==== Listed entries
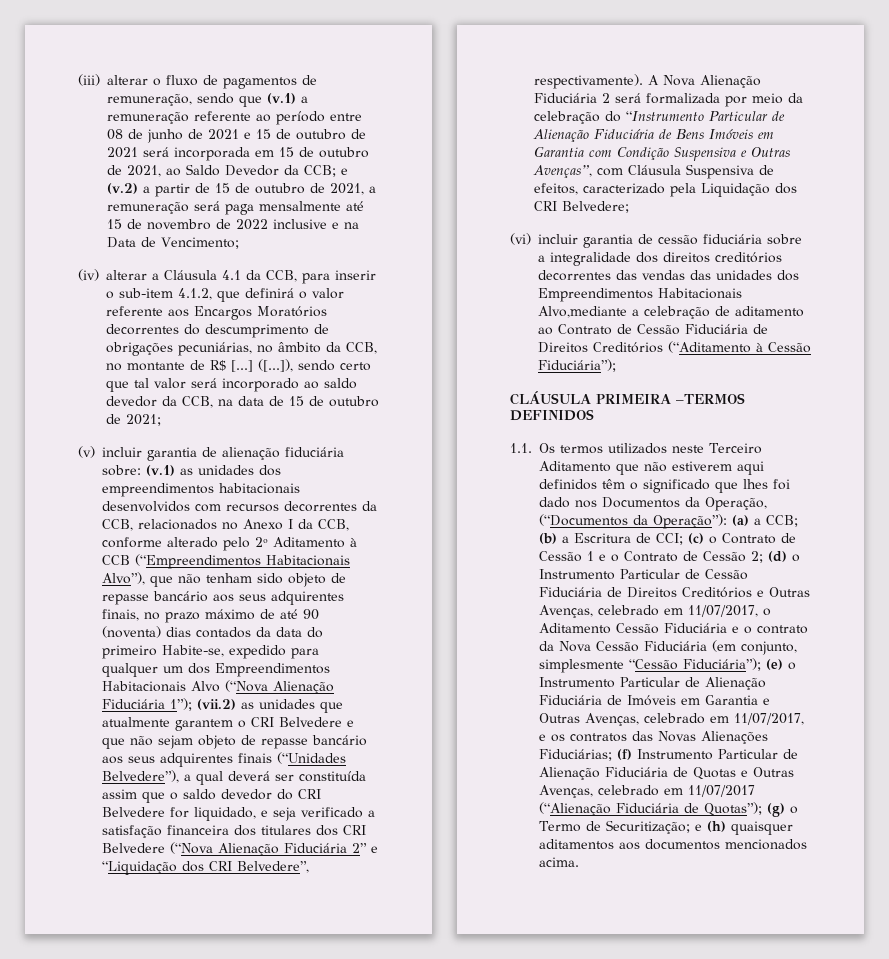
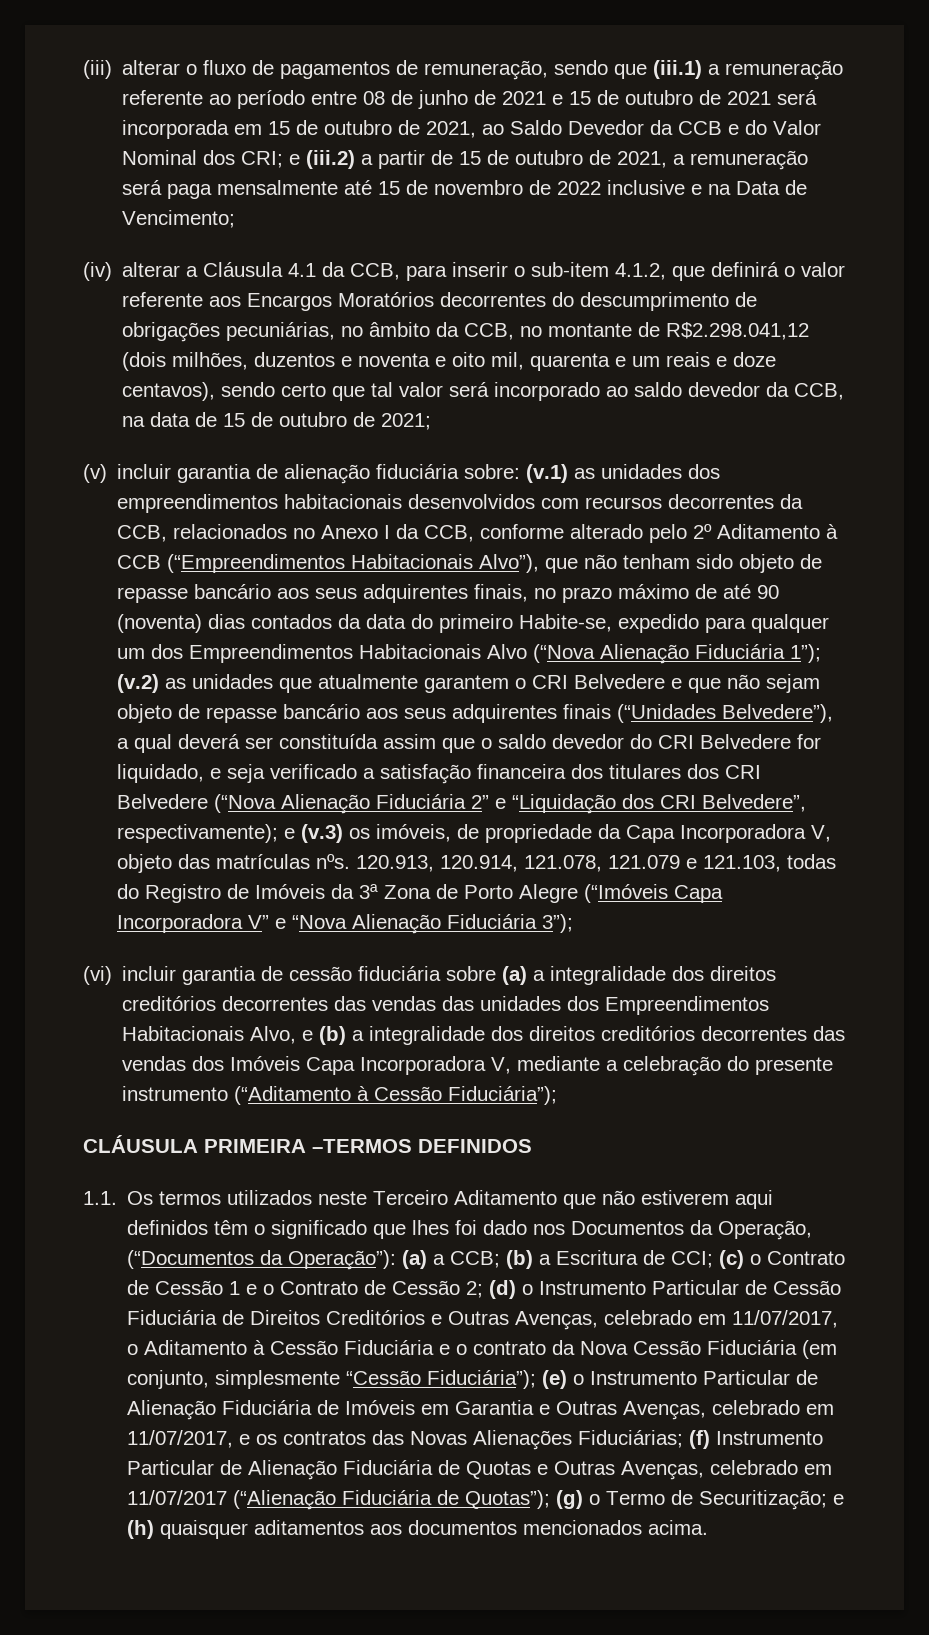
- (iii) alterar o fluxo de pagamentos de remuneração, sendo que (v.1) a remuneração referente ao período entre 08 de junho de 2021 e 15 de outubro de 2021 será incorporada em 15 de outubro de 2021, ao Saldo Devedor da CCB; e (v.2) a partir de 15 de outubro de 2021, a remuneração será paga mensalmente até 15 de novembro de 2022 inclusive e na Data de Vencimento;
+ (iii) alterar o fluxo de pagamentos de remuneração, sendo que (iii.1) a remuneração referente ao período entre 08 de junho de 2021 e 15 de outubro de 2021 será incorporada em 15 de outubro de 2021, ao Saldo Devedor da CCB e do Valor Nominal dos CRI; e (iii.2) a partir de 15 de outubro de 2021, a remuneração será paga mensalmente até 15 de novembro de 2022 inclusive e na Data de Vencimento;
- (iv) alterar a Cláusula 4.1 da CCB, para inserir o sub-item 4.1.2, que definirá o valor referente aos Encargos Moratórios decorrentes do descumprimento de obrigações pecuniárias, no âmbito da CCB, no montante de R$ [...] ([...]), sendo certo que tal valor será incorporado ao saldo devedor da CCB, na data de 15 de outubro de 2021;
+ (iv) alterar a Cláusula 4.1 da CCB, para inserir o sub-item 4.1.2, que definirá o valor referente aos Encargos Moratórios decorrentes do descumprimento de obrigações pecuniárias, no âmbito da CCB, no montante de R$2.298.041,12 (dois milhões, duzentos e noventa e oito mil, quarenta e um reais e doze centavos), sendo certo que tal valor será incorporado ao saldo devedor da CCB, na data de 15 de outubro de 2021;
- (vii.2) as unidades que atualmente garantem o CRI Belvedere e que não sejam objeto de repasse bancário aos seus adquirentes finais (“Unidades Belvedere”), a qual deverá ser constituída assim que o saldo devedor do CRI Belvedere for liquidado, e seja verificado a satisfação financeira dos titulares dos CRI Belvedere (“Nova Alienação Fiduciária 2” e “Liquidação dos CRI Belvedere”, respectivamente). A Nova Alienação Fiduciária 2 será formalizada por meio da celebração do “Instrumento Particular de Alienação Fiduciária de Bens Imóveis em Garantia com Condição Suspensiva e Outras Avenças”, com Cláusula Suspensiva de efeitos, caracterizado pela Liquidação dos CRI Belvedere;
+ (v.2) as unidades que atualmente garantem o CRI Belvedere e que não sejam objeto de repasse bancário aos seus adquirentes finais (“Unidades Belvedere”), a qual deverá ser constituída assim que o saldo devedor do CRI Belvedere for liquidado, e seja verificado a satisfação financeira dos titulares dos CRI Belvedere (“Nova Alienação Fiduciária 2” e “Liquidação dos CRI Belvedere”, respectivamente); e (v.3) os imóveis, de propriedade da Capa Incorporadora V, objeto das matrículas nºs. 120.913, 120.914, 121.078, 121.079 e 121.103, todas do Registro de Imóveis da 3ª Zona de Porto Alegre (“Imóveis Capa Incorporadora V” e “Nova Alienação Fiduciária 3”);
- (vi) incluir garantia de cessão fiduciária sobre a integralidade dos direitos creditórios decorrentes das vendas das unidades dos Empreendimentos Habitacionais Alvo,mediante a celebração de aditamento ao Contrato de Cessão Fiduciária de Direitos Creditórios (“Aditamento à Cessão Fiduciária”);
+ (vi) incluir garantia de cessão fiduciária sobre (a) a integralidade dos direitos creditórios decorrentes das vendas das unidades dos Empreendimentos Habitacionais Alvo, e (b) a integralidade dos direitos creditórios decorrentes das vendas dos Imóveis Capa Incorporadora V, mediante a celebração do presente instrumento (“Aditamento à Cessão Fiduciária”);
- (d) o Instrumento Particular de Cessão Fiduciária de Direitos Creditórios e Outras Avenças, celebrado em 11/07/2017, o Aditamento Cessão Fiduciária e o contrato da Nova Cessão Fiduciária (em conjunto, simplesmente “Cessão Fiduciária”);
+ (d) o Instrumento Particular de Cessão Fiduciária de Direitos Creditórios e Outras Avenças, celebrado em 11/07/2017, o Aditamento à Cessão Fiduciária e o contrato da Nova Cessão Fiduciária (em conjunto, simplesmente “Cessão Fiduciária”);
========
Transcribe each entry precisely as given, leaving the pictures out.

Exercise solution
- (iii) alterar o fluxo de pagamentos de remuneração, sendo que (v.1) a remuneração referente ao período entre 08 de junho de 2021 e 15 de outubro de 2021 será incorporada em 15 de outubro de 2021, ao Saldo Devedor da CCB; e (v.2) a partir de 15 de outubro de 2021, a remuneração será paga mensalmente até 15 de novembro de 2022 inclusive e na Data de Vencimento;
+ (iii) alterar o fluxo de pagamentos de remuneração, sendo que (iii.1) a remuneração referente ao período entre 08 de junho de 2021 e 15 de outubro de 2021 será incorporada em 15 de outubro de 2021, ao Saldo Devedor da CCB e do Valor Nominal dos CRI; e (iii.2) a partir de 15 de outubro de 2021, a remuneração será paga mensalmente até 15 de novembro de 2022 inclusive e na Data de Vencimento;
- (iv) alterar a Cláusula 4.1 da CCB, para inserir o sub-item 4.1.2, que definirá o valor referente aos Encargos Moratórios decorrentes do descumprimento de obrigações pecuniárias, no âmbito da CCB, no montante de R$ [...] ([...]), sendo certo que tal valor será incorporado ao saldo devedor da CCB, na data de 15 de outubro de 2021;
+ (iv) alterar a Cláusula 4.1 da CCB, para inserir o sub-item 4.1.2, que definirá o valor referente aos Encargos Moratórios decorrentes do descumprimento de obrigações pecuniárias, no âmbito da CCB, no montante de R$2.298.041,12 (dois milhões, duzentos e noventa e oito mil, quarenta e um reais e doze centavos), sendo certo que tal valor será incorporado ao saldo devedor da CCB, na data de 15 de outubro de 2021;
- (vii.2) as unidades que atualmente garantem o CRI Belvedere e que não sejam objeto de repasse bancário aos seus adquirentes finais (“Unidades Belvedere”), a qual deverá ser constituída assim que o saldo devedor do CRI Belvedere for liquidado, e seja verificado a satisfação financeira dos titulares dos CRI Belvedere (“Nova Alienação Fiduciária 2” e “Liquidação dos CRI Belvedere”, respectivamente). A Nova Alienação Fiduciária 2 será formalizada por meio da celebração do “Instrumento Particular de Alienação Fiduciária de Bens Imóveis em Garantia com Condição Suspensiva e Outras Avenças”, com Cláusula Suspensiva de efeitos, caracterizado pela Liquidação dos CRI Belvedere;
+ (v.2) as unidades que atualmente garantem o CRI Belvedere e que não sejam objeto de repasse bancário aos seus adquirentes finais (“Unidades Belvedere”), a qual deverá ser constituída assim que o saldo devedor do CRI Belvedere for liquidado, e seja verificado a satisfação financeira dos titulares dos CRI Belvedere (“Nova Alienação Fiduciária 2” e “Liquidação dos CRI Belvedere”, respectivamente); e (v.3) os imóveis, de propriedade da Capa Incorporadora V, objeto das matrículas nºs. 120.913, 120.914, 121.078, 121.079 e 121.103, todas do Registro de Imóveis da 3ª Zona de Porto Alegre (“Imóveis Capa Incorporadora V” e “Nova Alienação Fiduciária 3”);
- (vi) incluir garantia de cessão fiduciária sobre a integralidade dos direitos creditórios decorrentes das vendas das unidades dos Empreendimentos Habitacionais Alvo,mediante a celebração de aditamento ao Contrato de Cessão Fiduciária de Direitos Creditórios (“Aditamento à Cessão Fiduciária”);
+ (vi) incluir garantia de cessão fiduciária sobre (a) a integralidade dos direitos creditórios decorrentes das vendas das unidades dos Empreendimentos Habitacionais Alvo, e (b) a integralidade dos direitos creditórios decorrentes das vendas dos Imóveis Capa Incorporadora V, mediante a celebração do presente instrumento (“Aditamento à Cessão Fiduciária”);
- (d) o Instrumento Particular de Cessão Fiduciária de Direitos Creditórios e Outras Avenças, celebrado em 11/07/2017, o Aditamento Cessão Fiduciária e o contrato da Nova Cessão Fiduciária (em conjunto, simplesmente “Cessão Fiduciária”);
+ (d) o Instrumento Particular de Cessão Fiduciária de Direitos Creditórios e Outras Avenças, celebrado em 11/07/2017, o Aditamento à Cessão Fiduciária e o contrato da Nova Cessão Fiduciária (em conjunto, simplesmente “Cessão Fiduciária”);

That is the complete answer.